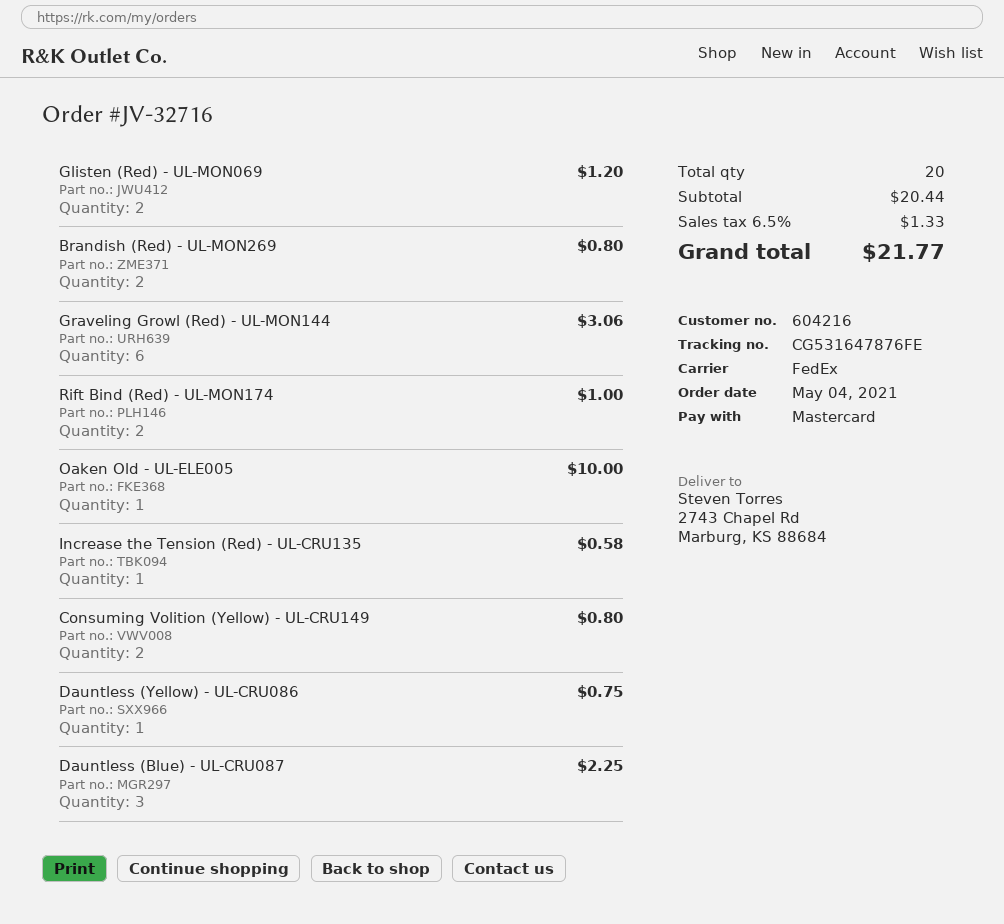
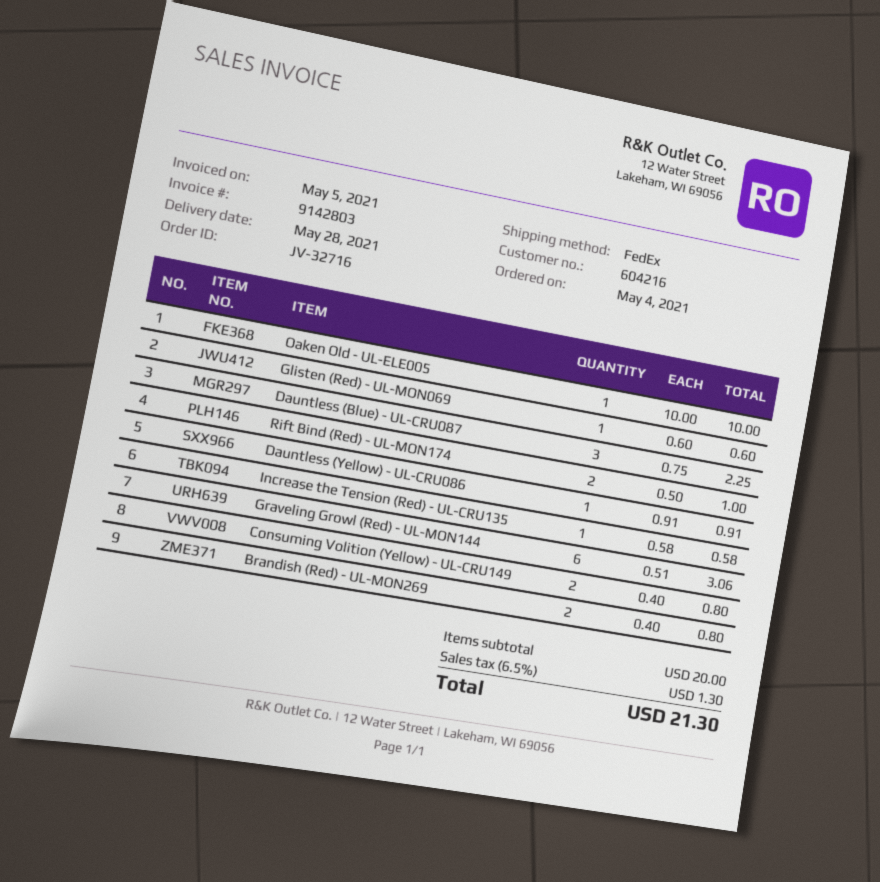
Glisten (Red) - UL-MON069: 2 for 1.20 -> 1 for 0.60
Dauntless (Yellow) - UL-CRU086: 1 for 0.75 -> 1 for 0.91
subtotal: 20.44 -> 20.00
tax: 6.5% = 1.33 -> 6.5% = 1.30
total: 21.77 -> 21.30

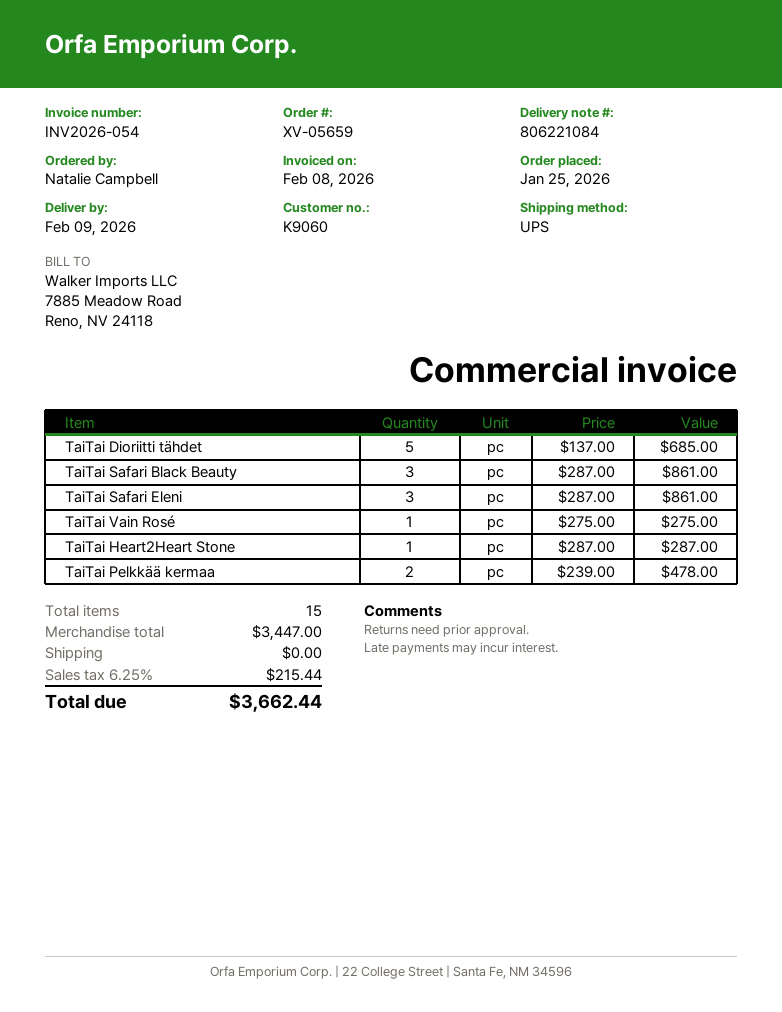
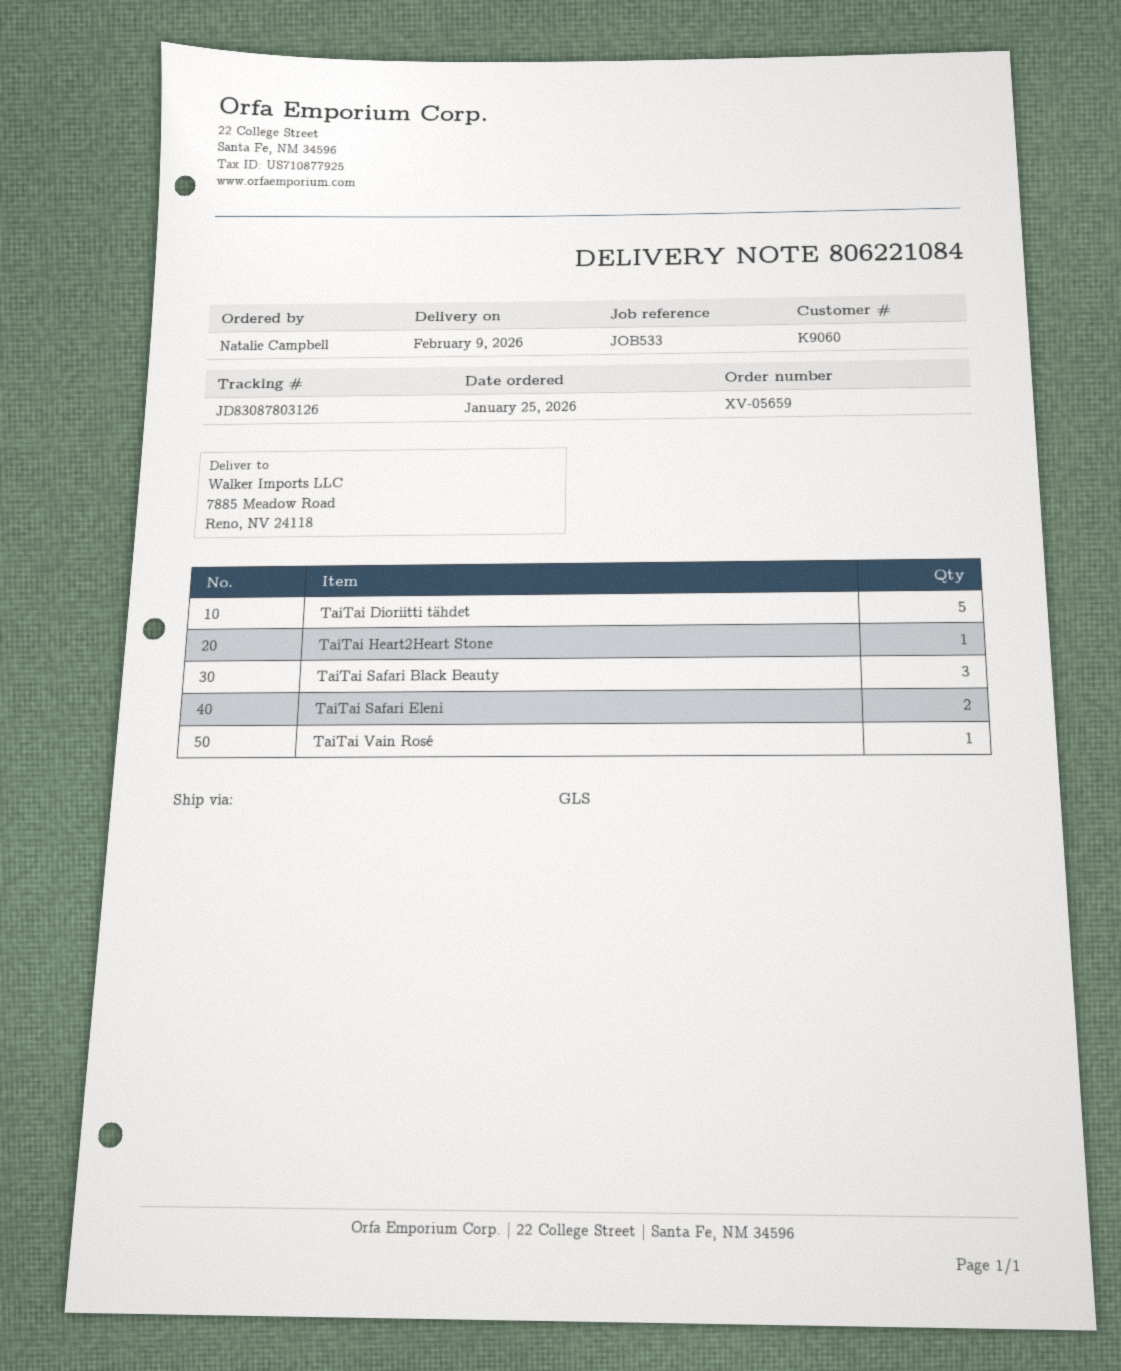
shipping method: UPS -> GLS
TaiTai Safari Eleni: 3 -> 2
TaiTai Pelkkää kermaa: 2 -> none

****

> **Task to carry out**: Output the material verbatim, skipping the images.

> **Written answer**:
Glisten (Red) - UL-MON069: 2 for 1.20 -> 1 for 0.60
Dauntless (Yellow) - UL-CRU086: 1 for 0.75 -> 1 for 0.91
subtotal: 20.44 -> 20.00
tax: 6.5% = 1.33 -> 6.5% = 1.30
total: 21.77 -> 21.30

shipping method: UPS -> GLS
TaiTai Safari Eleni: 3 -> 2
TaiTai Pelkkää kermaa: 2 -> none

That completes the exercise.